## Raw data:
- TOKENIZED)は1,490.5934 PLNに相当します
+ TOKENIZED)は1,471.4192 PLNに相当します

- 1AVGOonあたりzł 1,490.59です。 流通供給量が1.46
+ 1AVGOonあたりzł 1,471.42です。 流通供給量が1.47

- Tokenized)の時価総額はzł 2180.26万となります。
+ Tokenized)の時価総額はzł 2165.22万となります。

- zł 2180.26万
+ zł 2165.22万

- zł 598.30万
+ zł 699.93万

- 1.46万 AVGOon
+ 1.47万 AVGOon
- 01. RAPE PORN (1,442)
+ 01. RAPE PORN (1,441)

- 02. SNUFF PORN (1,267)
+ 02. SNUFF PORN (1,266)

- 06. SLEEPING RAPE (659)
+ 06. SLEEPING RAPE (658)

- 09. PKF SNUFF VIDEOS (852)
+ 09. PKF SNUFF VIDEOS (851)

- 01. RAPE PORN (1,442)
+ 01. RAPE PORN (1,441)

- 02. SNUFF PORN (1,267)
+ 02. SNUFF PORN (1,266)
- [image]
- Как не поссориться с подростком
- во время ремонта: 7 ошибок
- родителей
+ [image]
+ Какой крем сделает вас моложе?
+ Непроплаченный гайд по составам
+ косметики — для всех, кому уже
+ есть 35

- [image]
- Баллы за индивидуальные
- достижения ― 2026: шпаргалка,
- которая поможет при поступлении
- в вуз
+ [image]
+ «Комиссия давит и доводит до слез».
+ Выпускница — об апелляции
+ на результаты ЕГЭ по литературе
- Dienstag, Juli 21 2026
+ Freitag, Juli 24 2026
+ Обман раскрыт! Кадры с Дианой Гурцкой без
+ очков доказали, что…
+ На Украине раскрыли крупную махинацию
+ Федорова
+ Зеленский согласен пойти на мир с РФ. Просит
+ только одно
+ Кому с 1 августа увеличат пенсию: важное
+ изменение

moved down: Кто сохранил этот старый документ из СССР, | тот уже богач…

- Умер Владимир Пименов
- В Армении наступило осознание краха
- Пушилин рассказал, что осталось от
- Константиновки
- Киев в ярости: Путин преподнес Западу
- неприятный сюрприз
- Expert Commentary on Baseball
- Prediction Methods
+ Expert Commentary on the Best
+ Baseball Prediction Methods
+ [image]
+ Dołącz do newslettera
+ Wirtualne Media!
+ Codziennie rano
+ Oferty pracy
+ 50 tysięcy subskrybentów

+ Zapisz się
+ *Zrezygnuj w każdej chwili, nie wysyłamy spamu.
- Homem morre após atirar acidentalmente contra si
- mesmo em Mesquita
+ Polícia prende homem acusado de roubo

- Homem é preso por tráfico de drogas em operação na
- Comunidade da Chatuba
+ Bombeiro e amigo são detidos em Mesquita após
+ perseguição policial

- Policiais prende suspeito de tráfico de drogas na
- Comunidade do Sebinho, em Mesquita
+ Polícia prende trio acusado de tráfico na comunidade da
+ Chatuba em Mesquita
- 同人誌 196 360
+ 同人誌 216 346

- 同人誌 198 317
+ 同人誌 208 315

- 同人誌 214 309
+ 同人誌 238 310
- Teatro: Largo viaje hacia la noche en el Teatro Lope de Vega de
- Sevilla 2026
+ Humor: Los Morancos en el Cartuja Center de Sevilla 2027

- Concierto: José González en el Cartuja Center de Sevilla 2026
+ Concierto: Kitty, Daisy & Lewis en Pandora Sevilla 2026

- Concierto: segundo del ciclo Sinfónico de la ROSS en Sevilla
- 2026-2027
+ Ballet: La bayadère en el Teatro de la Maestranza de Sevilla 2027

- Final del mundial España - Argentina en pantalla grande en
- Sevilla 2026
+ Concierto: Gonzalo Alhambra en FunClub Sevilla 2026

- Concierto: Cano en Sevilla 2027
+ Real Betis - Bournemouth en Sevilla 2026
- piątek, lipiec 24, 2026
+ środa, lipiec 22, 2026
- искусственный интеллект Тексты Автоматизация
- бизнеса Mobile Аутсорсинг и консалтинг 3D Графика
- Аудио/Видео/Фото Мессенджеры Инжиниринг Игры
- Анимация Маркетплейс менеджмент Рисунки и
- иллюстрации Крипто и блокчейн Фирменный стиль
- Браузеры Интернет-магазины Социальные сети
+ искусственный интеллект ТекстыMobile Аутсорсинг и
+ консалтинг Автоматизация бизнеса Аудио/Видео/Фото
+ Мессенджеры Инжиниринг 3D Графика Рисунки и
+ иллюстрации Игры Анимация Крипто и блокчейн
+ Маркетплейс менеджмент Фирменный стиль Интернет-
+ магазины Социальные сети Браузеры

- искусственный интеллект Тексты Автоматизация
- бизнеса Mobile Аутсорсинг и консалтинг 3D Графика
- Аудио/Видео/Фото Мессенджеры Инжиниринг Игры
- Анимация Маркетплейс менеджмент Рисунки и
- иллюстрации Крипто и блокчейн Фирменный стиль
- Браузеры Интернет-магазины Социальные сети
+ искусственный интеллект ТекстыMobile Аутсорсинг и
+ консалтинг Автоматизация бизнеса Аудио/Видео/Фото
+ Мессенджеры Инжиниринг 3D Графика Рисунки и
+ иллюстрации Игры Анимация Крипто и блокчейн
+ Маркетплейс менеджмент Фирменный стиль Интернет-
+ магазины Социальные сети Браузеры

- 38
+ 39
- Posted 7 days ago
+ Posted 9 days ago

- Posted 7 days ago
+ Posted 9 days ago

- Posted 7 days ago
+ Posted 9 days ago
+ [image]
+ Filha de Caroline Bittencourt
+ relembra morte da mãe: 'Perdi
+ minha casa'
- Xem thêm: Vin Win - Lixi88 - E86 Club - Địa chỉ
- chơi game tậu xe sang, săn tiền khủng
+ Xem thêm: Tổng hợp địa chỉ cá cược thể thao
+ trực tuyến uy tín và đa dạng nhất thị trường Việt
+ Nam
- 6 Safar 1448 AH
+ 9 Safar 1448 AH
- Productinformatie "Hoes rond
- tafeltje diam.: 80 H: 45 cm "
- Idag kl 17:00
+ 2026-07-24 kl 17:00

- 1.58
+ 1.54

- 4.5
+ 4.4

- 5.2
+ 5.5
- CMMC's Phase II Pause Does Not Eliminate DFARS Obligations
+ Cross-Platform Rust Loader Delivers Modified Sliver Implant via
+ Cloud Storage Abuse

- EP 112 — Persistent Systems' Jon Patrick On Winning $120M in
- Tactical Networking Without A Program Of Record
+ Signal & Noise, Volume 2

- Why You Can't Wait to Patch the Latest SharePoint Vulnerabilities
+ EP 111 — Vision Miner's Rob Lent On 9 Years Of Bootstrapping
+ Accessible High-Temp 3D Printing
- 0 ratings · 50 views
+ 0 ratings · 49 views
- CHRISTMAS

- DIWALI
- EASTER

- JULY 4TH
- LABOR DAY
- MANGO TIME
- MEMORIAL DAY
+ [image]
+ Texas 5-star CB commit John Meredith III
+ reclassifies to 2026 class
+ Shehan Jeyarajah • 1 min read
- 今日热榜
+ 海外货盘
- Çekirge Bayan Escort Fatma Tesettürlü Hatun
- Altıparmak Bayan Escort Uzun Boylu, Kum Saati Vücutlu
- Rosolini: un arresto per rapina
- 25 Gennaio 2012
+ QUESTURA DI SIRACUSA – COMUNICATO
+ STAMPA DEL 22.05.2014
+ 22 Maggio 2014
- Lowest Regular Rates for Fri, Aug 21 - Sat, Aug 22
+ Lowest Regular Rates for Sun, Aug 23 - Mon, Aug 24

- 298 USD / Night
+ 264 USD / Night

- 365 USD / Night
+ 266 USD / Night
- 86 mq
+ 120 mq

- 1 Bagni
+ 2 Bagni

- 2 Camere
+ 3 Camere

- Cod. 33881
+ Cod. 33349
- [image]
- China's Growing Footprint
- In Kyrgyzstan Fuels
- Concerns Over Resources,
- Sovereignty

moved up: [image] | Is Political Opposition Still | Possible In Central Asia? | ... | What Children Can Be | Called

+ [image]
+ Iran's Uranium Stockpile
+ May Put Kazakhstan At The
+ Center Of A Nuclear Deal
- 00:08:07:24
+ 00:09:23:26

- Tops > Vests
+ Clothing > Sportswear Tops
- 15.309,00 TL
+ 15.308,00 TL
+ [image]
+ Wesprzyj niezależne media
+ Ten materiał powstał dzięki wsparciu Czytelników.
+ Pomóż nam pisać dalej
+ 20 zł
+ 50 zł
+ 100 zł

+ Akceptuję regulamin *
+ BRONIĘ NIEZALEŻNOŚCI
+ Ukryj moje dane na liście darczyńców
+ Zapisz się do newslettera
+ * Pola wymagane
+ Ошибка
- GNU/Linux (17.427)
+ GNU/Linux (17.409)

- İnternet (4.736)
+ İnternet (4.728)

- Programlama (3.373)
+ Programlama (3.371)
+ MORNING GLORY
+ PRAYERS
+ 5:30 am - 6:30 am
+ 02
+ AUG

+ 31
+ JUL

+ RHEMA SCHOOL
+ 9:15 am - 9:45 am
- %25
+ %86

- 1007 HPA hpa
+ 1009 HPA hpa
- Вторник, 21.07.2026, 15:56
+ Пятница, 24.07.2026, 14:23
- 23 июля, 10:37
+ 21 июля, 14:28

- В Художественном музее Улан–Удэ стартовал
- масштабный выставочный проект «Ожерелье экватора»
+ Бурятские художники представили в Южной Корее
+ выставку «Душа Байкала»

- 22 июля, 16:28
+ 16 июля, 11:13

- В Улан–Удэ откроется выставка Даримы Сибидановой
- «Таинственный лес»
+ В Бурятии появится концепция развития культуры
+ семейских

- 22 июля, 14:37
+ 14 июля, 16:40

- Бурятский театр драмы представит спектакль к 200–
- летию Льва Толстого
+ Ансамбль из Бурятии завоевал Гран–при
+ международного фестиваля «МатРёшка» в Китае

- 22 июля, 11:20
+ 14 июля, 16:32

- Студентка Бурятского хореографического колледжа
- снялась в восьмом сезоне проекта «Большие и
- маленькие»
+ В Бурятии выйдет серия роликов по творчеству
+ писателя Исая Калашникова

## Action item:
Starting at the line that contains "- 15.309,00 TL" and stopping after the line that contains "- Вторник, 21.07.2026, 15:56", write out every line exactly as it appears above, and no other line.

## Solution to this task:
- 15.309,00 TL
+ 15.308,00 TL
+ [image]
+ Wesprzyj niezależne media
+ Ten materiał powstał dzięki wsparciu Czytelników.
+ Pomóż nam pisać dalej
+ 20 zł
+ 50 zł
+ 100 zł

+ Akceptuję regulamin *
+ BRONIĘ NIEZALEŻNOŚCI
+ Ukryj moje dane na liście darczyńców
+ Zapisz się do newslettera
+ * Pola wymagane
+ Ошибка
- GNU/Linux (17.427)
+ GNU/Linux (17.409)

- İnternet (4.736)
+ İnternet (4.728)

- Programlama (3.373)
+ Programlama (3.371)
+ MORNING GLORY
+ PRAYERS
+ 5:30 am - 6:30 am
+ 02
+ AUG

+ 31
+ JUL

+ RHEMA SCHOOL
+ 9:15 am - 9:45 am
- %25
+ %86

- 1007 HPA hpa
+ 1009 HPA hpa
- Вторник, 21.07.2026, 15:56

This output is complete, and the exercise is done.